Time-of-Flight setup

The Time-of-Flight (TOF) setup is used for the detection of isotopes with masses larger than 209 amu. For those isotopes no stable isobars exist and hence no additional isobar separation stage (such as the GAMS) is required. The ions are identified by measuring the TOF of the ions, the energy loss in gas and the remaining energy.

Ions with the same m/q ratio could not be distinguished if only the TOF was measured. This is evident, if the TOF is expressed in terms of the magnetic rigidity B⋅r which is fixed for all ions entering the TOF path:

TOF = m/q⋅L/(B⋅r) ∝ m/q

with L being the distance from the start to the stop detector of the TOF path, currently set to 2.9 m. In order to identify ions with similar m/q ratio an ionization chamber with a segmented anode filled with 2 -7 mbar isobutane is used. The segmented anode allows one to measure the energy loss which depends on the atomic number of the ions. Consequently, this provides an additional possibility for ion identification.

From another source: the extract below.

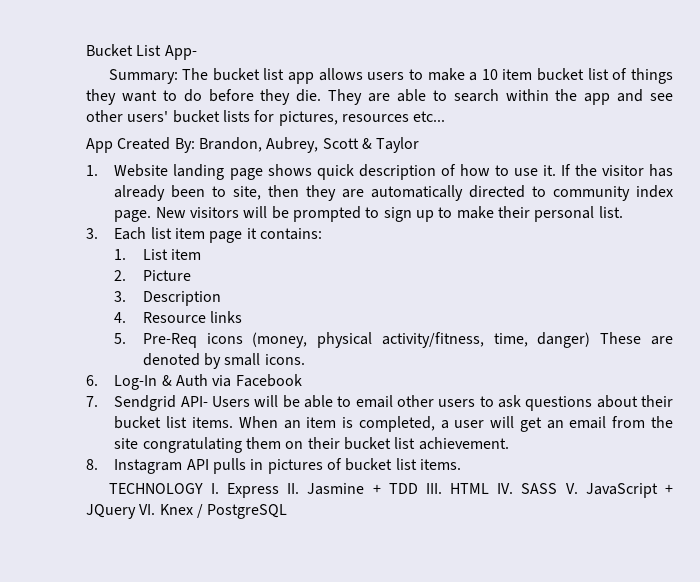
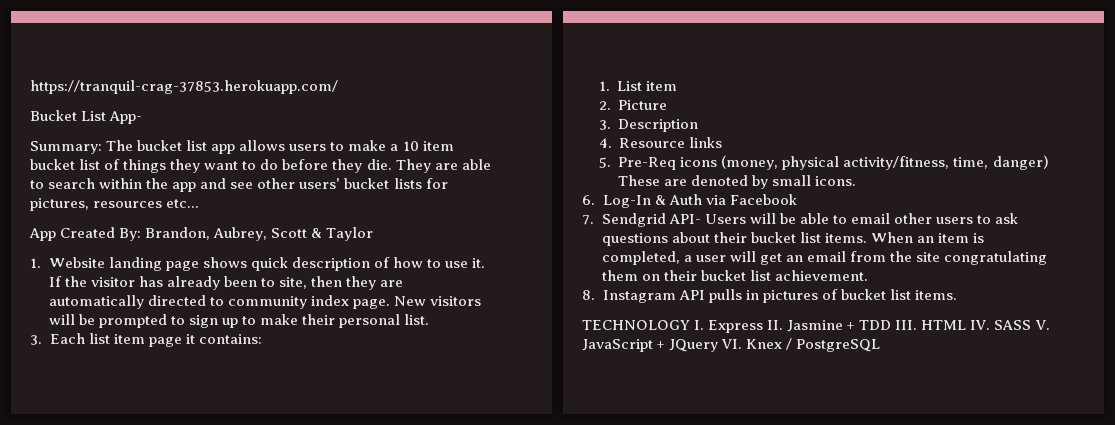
+ https://tranquil-crag-37853.herokuapp.com/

The start signal for the TOF measurement is generated by a micro channelplate detector. When passing through the thin carbon foil of the start detector, the ions produce secondary electrons which are deflected towards the channelplate detector by several mirror grids (see figure 1). The ions are stopped in a silicon surface barrier detector which is located at the end of the ionization chamber. The kinetic energy of the ions is used for the creation of electron-hole-pairs and creates a signal for the remaining energy which additionally is used as stop signal.